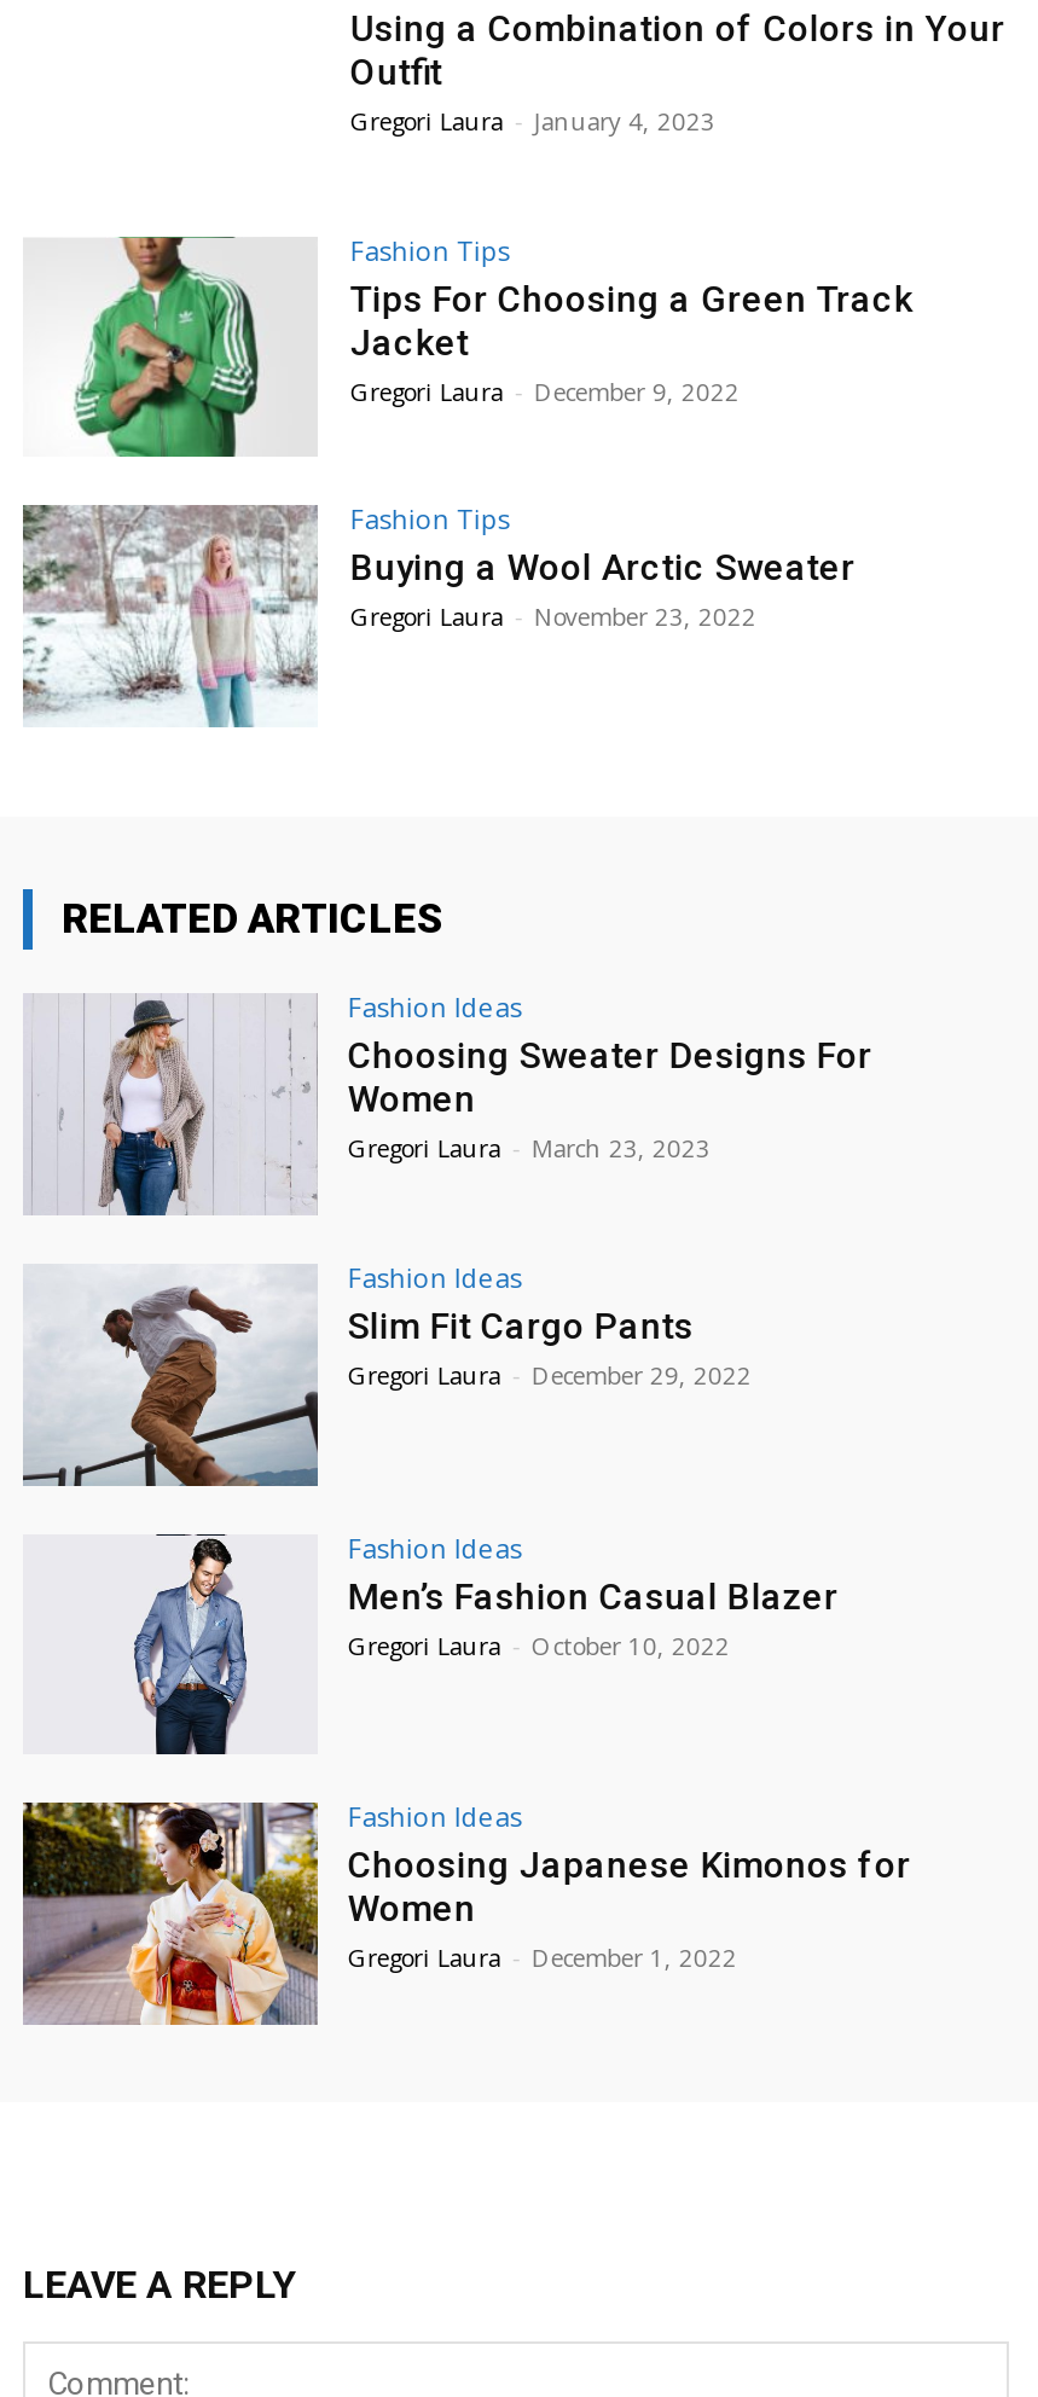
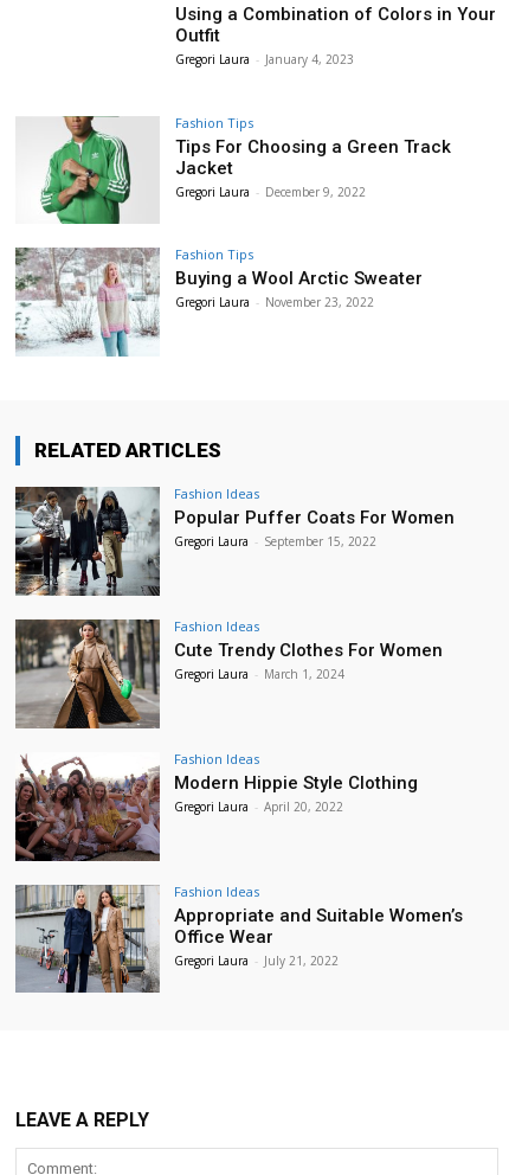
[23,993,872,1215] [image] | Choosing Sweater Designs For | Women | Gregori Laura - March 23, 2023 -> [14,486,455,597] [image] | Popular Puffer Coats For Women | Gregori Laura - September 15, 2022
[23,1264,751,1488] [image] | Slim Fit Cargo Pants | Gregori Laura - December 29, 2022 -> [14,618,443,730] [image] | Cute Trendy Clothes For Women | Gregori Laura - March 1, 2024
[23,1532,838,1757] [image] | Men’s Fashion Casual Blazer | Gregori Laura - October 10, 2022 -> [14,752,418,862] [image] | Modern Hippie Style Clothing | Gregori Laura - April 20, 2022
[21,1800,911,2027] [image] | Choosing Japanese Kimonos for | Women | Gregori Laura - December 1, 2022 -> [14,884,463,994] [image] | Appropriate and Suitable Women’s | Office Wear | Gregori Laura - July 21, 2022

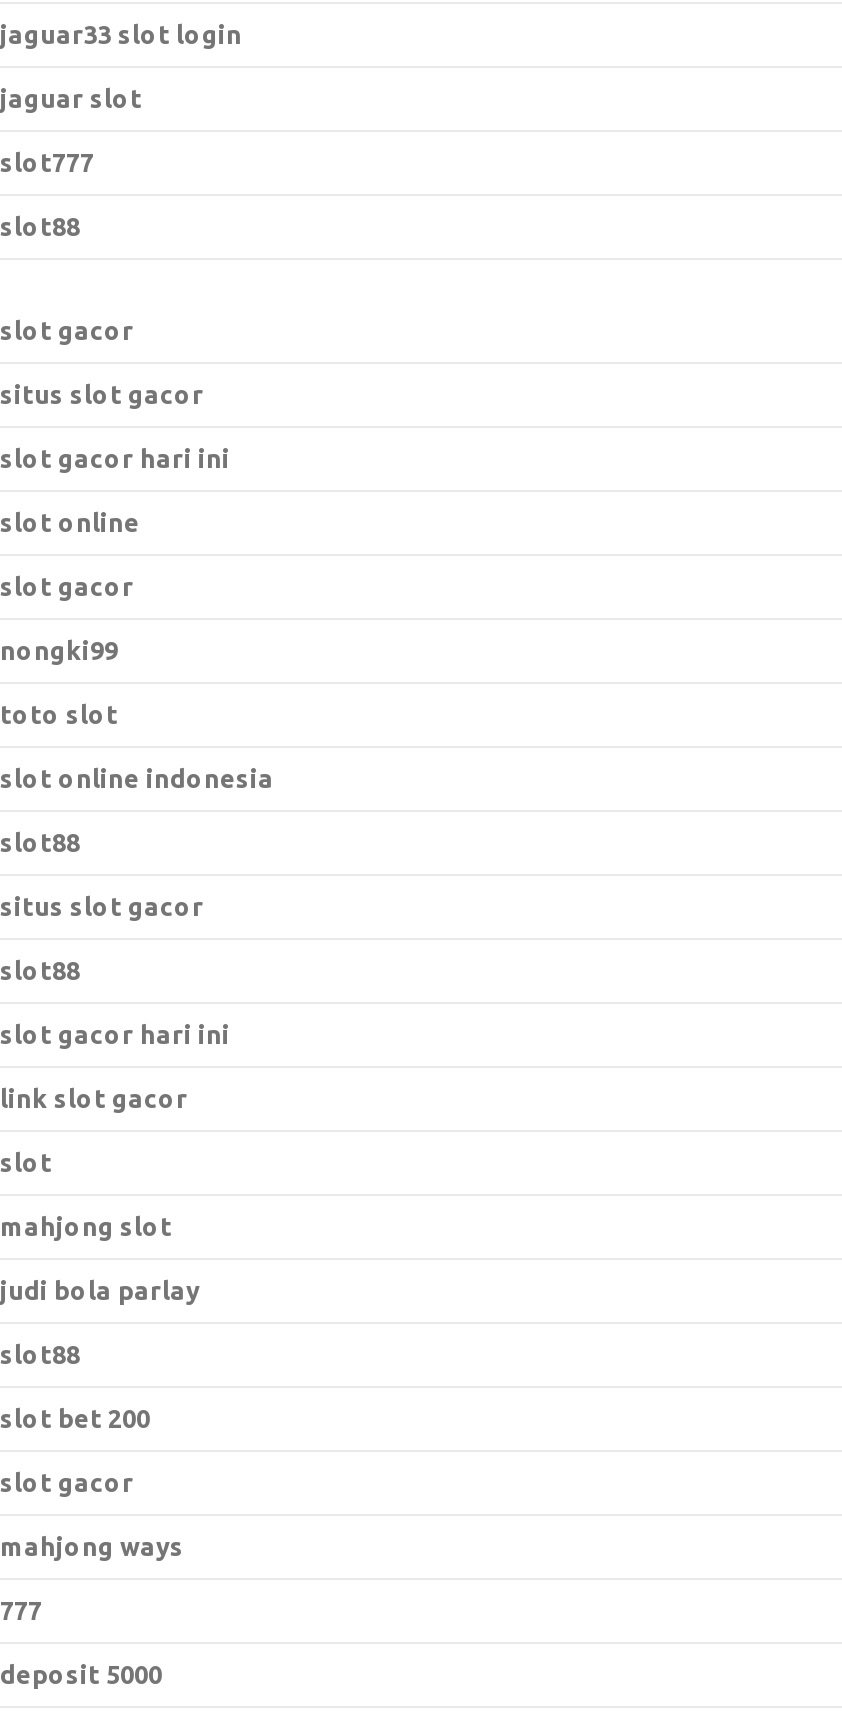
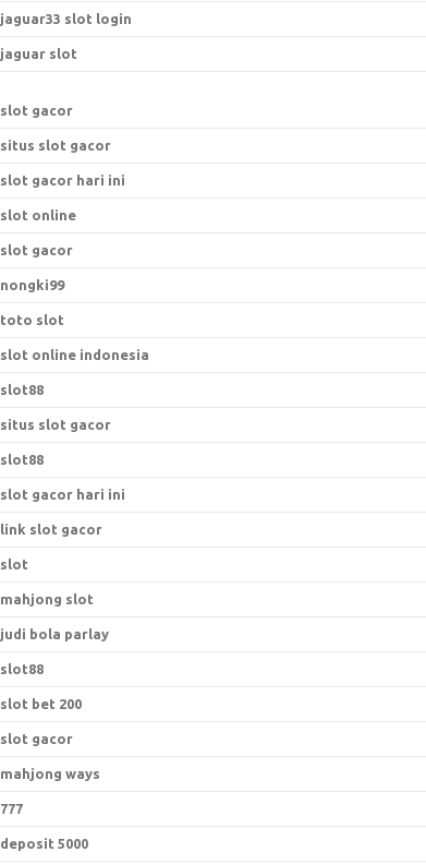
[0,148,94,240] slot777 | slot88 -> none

+ + + + + + +

TASK TO CARRY OUT =>
Would you restate, word for word and with no pictures, only the lines from the opening of the material through the line with "[21,1800,911,2027] [image] |", both included?

WRITTEN ANSWER =>
[23,993,872,1215] [image] | Choosing Sweater Designs For | Women | Gregori Laura - March 23, 2023 -> [14,486,455,597] [image] | Popular Puffer Coats For Women | Gregori Laura - September 15, 2022
[23,1264,751,1488] [image] | Slim Fit Cargo Pants | Gregori Laura - December 29, 2022 -> [14,618,443,730] [image] | Cute Trendy Clothes For Women | Gregori Laura - March 1, 2024
[23,1532,838,1757] [image] | Men’s Fashion Casual Blazer | Gregori Laura - October 10, 2022 -> [14,752,418,862] [image] | Modern Hippie Style Clothing | Gregori Laura - April 20, 2022
[21,1800,911,2027] [image] | Choosing Japanese Kimonos for | Women | Gregori Laura - December 1, 2022 -> [14,884,463,994] [image] | Appropriate and Suitable Women’s | Office Wear | Gregori Laura - July 21, 2022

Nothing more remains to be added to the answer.